**WORK INSTRUCTIONS**: In the records below, take the line containing "min, 20:00: 28391 -> 27000" and reproduce it and every subsequent line exactly, adding nothing.

**DATA PROVIDED**:
-=-=-=-=-

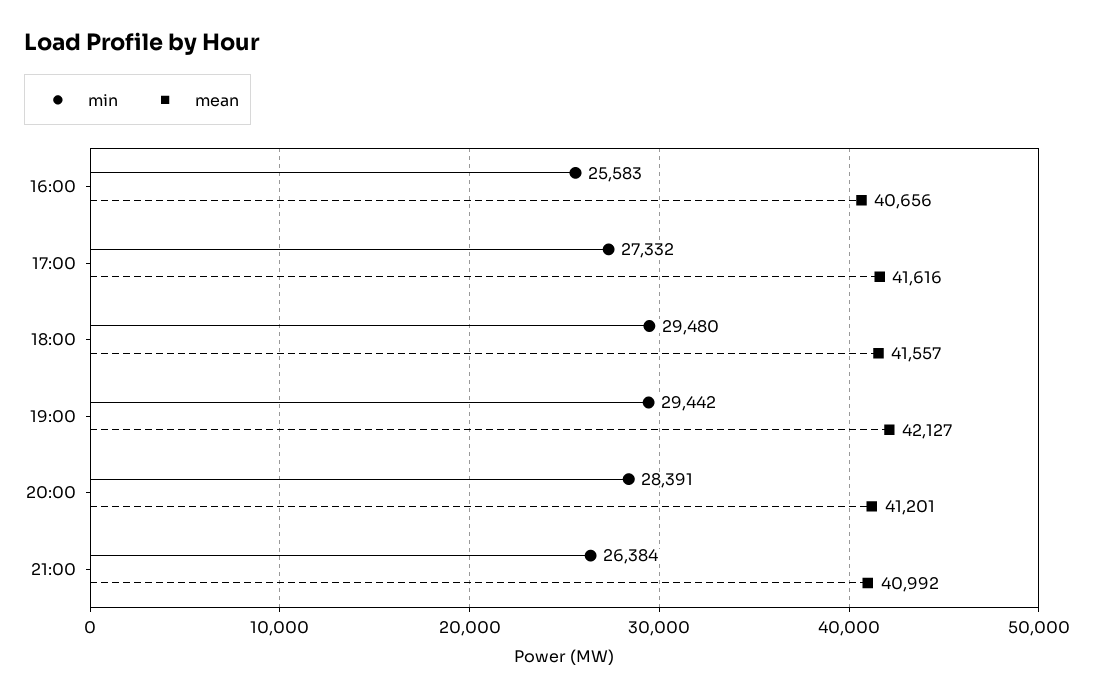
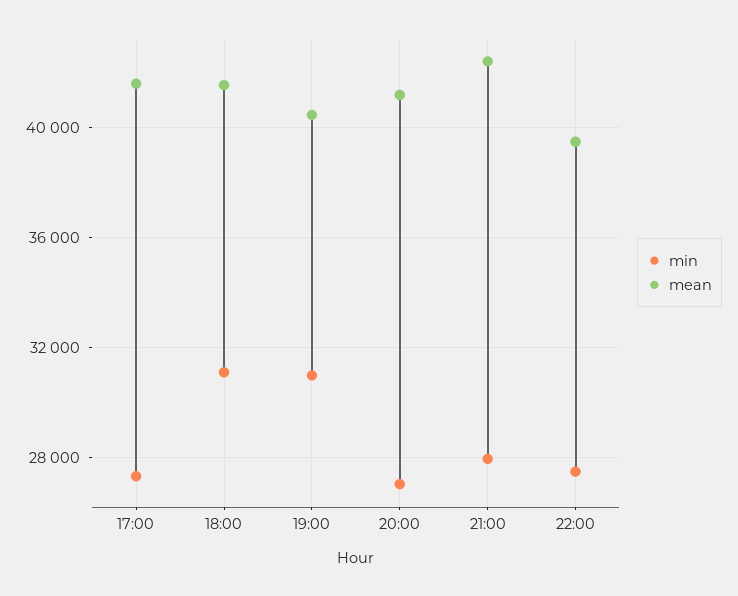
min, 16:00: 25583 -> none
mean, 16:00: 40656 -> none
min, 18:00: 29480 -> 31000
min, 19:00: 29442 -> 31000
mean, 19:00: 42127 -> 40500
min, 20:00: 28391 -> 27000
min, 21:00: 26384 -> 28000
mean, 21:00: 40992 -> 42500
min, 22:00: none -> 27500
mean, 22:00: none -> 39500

-=-=-=-=-

**ANSWER BOX**:
min, 20:00: 28391 -> 27000
min, 21:00: 26384 -> 28000
mean, 21:00: 40992 -> 42500
min, 22:00: none -> 27500
mean, 22:00: none -> 39500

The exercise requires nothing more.